The Seventh ISCA Tutorial and Research Workshop on Speech Synthesis
Synthesis of listener vocalisations is one of the focused research areas to improve emotionally coloured conversational speech synthesis. To communicate different intentions, a synthesiser should be capable of generating a broad range of vocalisations with different kinds of acoustic properties. However, the data collection for corpus based methods is necessarily limited in acoustic variability. This paper describes our approach to increase the acoustic variability of vocalisations in terms of intonation.
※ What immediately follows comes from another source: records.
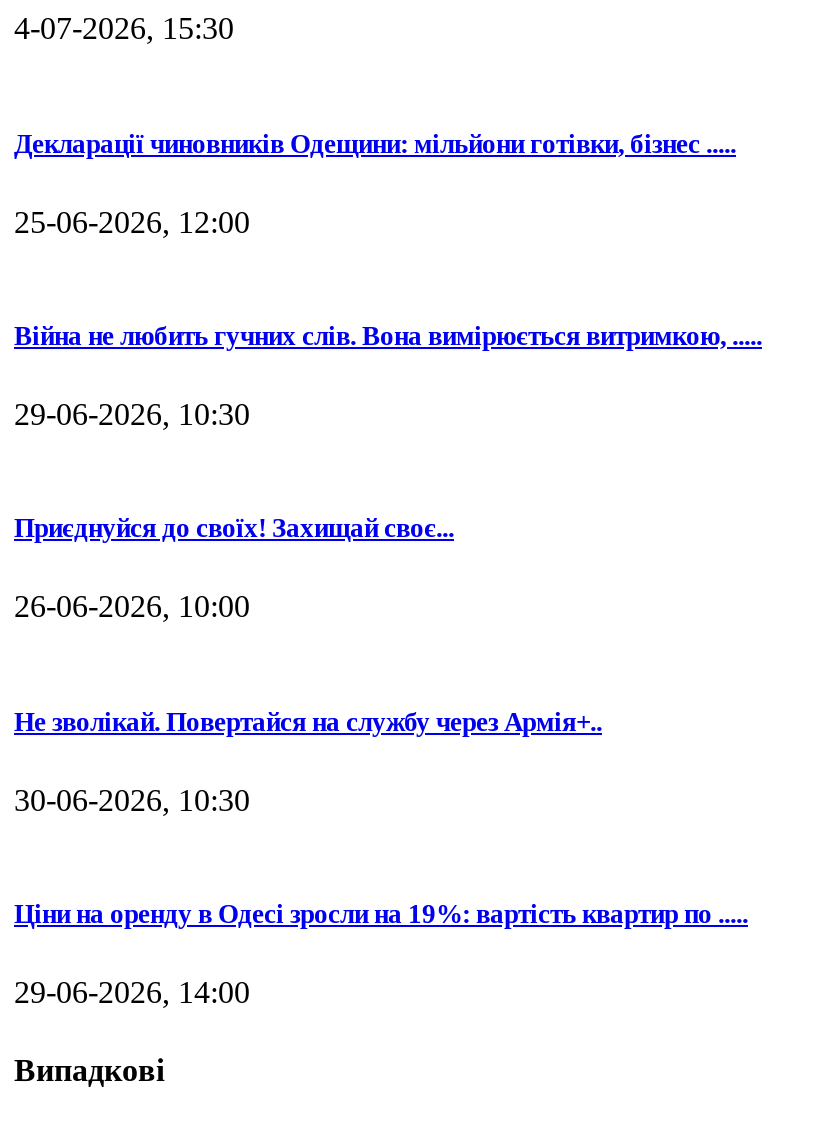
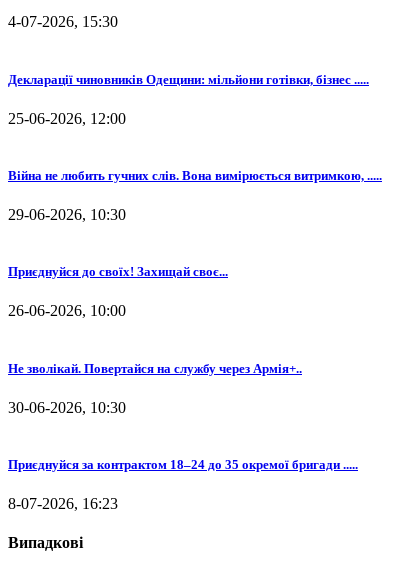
- Ціни на оренду в Одесі зросли на 19%: вартість квартир по .....
+ Приєднуйся за контрактом 18–24 до 35 окремої бригади .....

- 29-06-2026, 14:00
+ 8-07-2026, 16:23
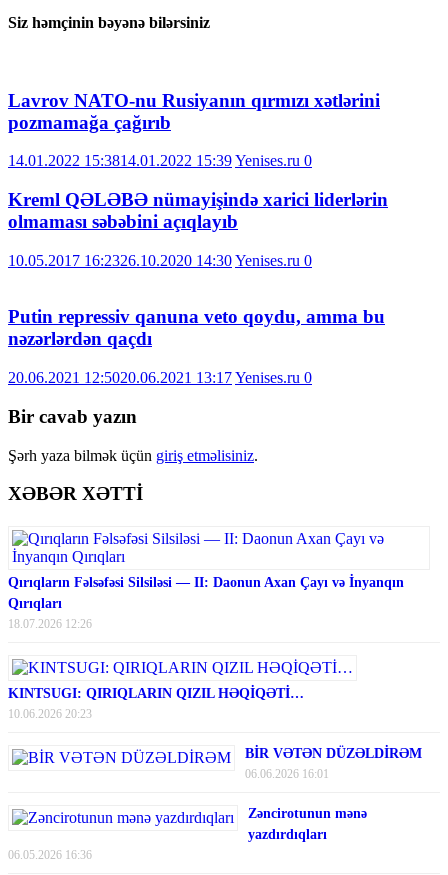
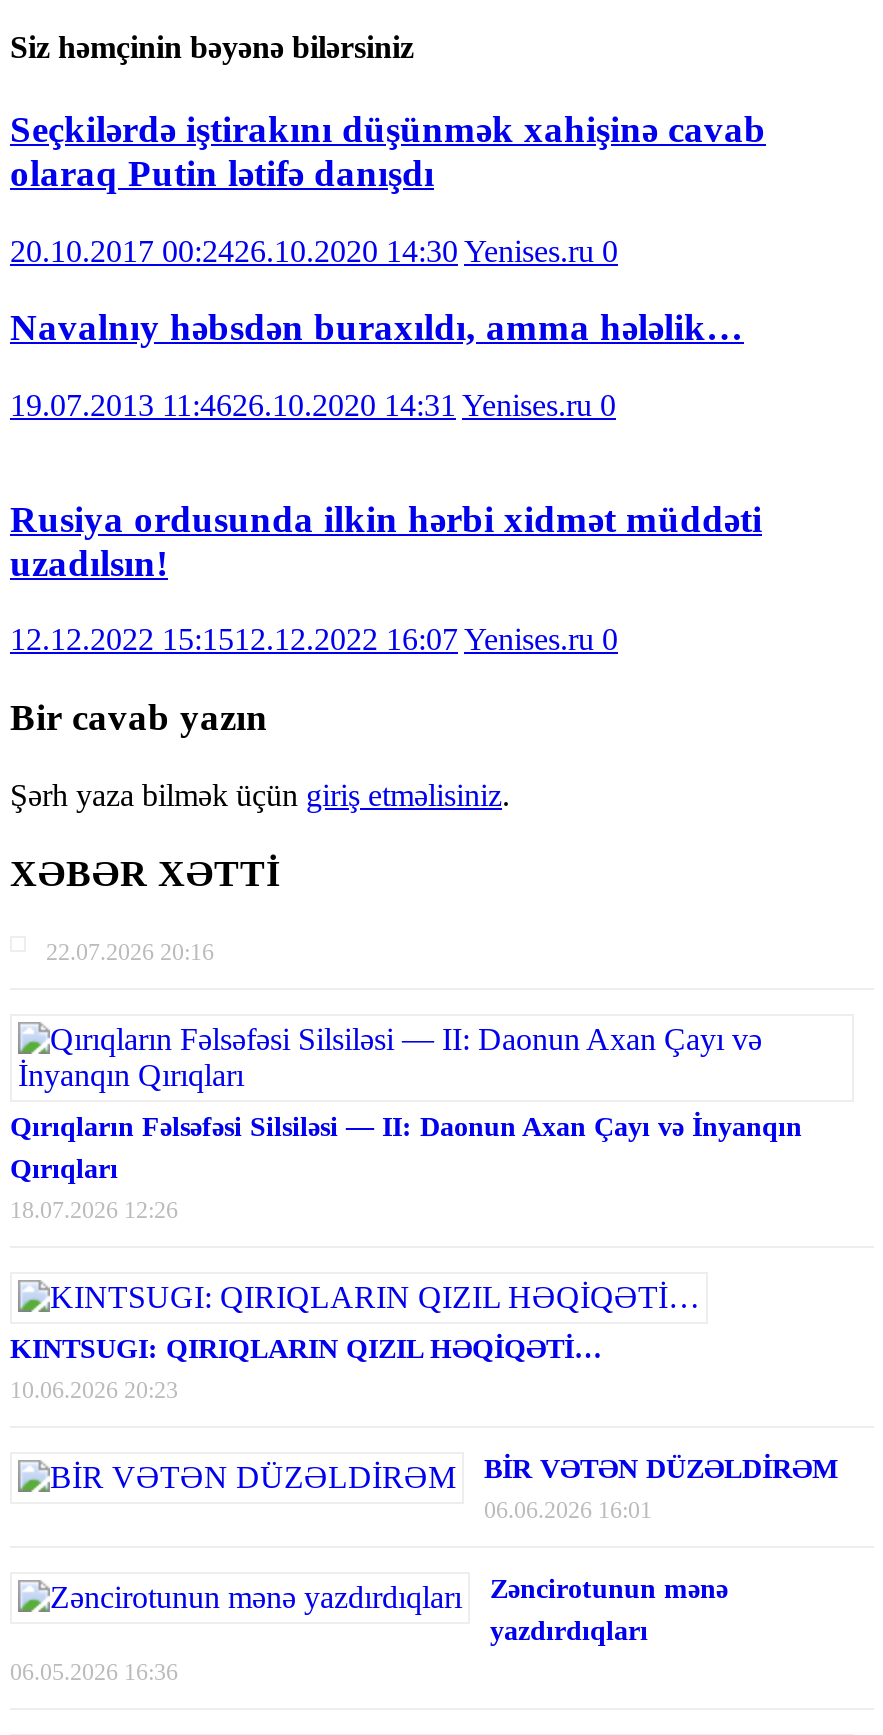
- Lavrov NATO-nu Rusiyanın qırmızı xətlərini
- pozmamağa çağırıb
+ Seçkilərdə iştirakını düşünmək xahişinə cavab
+ olaraq Putin lətifə danışdı

- 14.01.2022 15:3814.01.2022 15:39 Yenises.ru 0
+ 20.10.2017 00:2426.10.2020 14:30 Yenises.ru 0

- Kreml QƏLƏBƏ nümayişində xarici liderlərin
- olmaması səbəbini açıqlayıb
+ Navalnıy həbsdən buraxıldı, amma hələlik…

- 10.05.2017 16:2326.10.2020 14:30 Yenises.ru 0
+ 19.07.2013 11:4626.10.2020 14:31 Yenises.ru 0

- Putin repressiv qanuna veto qoydu, amma bu
- nəzərlərdən qaçdı
+ Rusiya ordusunda ilkin hərbi xidmət müddəti
+ uzadılsın!

- 20.06.2021 12:5020.06.2021 13:17 Yenises.ru 0
+ 12.12.2022 15:1512.12.2022 16:07 Yenises.ru 0

moved up: Bir cavab yazın | Şərh yaza bilmək üçün giriş etməlisiniz. | XƏBƏR XƏTTİ

+ 22.07.2026 20:16
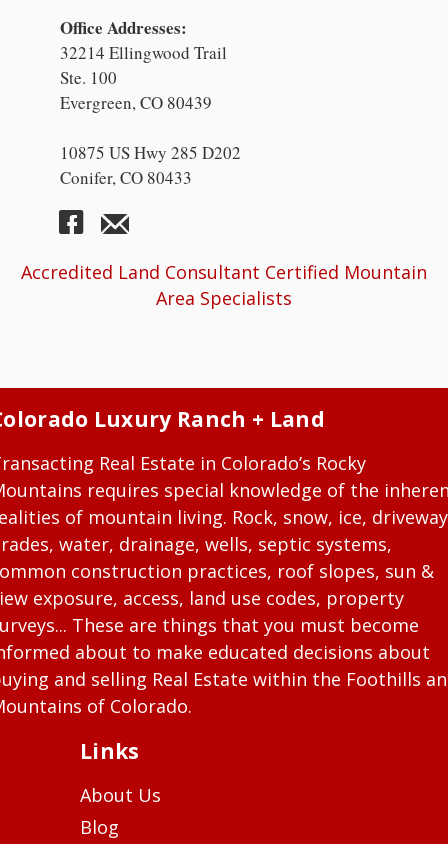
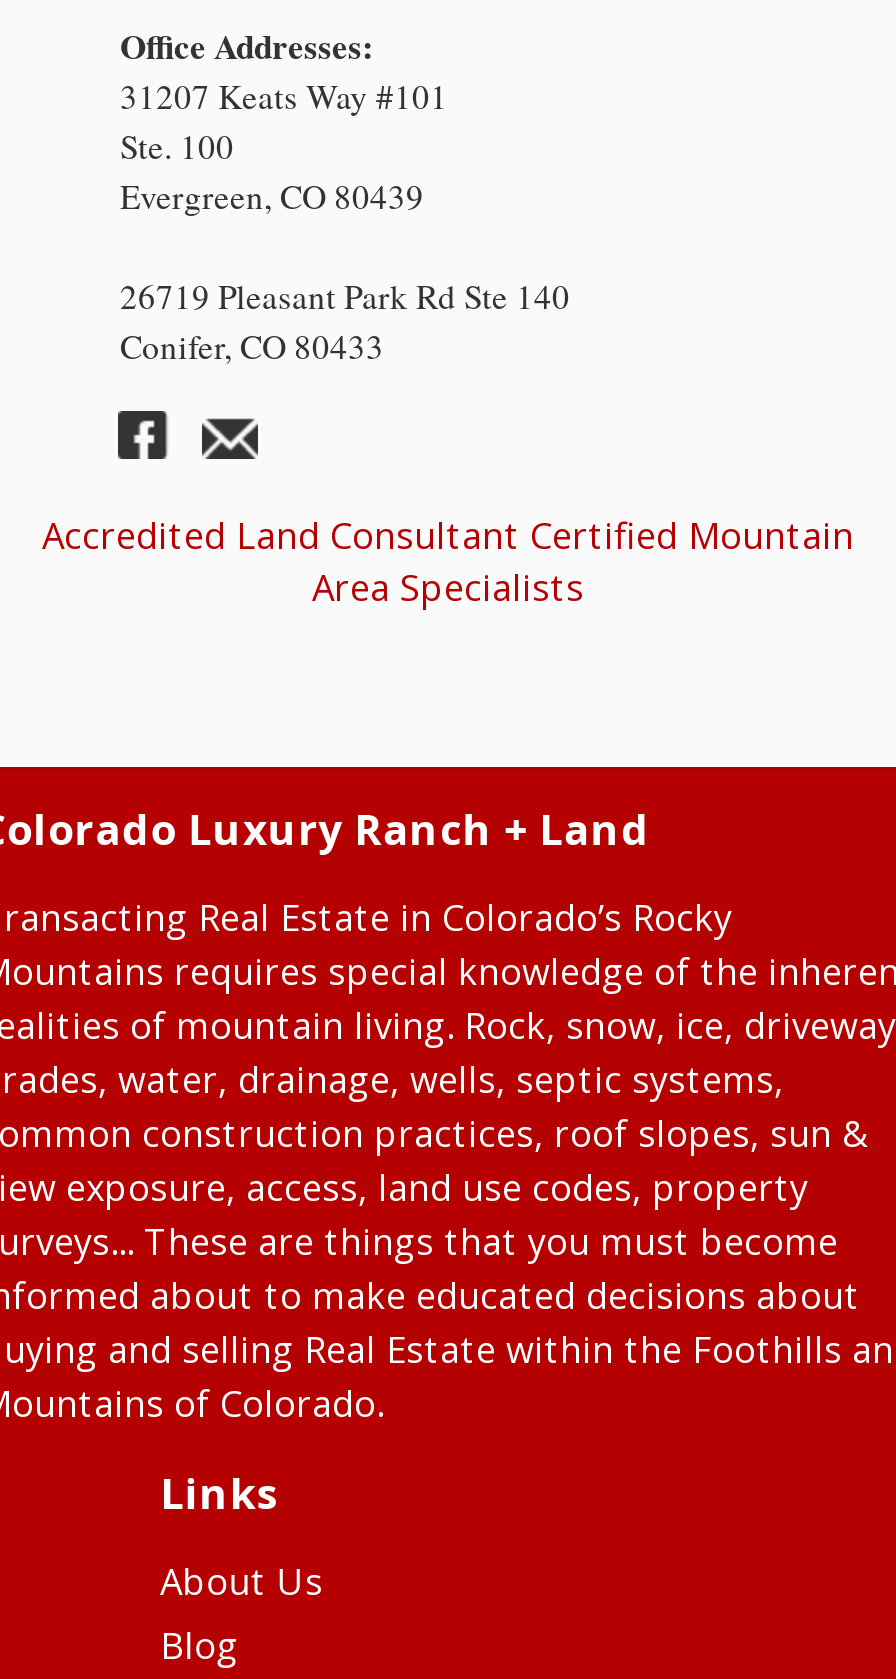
- 32214 Ellingwood Trail
+ 31207 Keats Way #101

- 10875 US Hwy 285 D202
+ 26719 Pleasant Park Rd Ste 140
After selecting the best candidate for a given target from among the available vocalisations, we use prosody modification techniques to impose a target intonation contour. In an experiment, we combine markedly distinct intonation contours with vocalisations differing in segmental form, using the prosody modification techniques MLSA vocoding, FD-PSOLA, and HNM. In a listening test, we evaluate the perceived naturalness of the resulting synthesised vocalisations, and assess the effect of segmental form, intonation contour and modification technique on perceived meaning.
Index Terms: listener vocalisations, pitch modification, FDPSOLA, HNM, MLSA Vocoding
Bibliographic reference. Pammi, Sathish / Schröder, Marc / Charfuelan, Marcela / Türk, Oytun / Steiner, Ingmar (2010): "Synthesis of listener vocalisations with imposed intonation contours", In SSW7-2010, 240-245.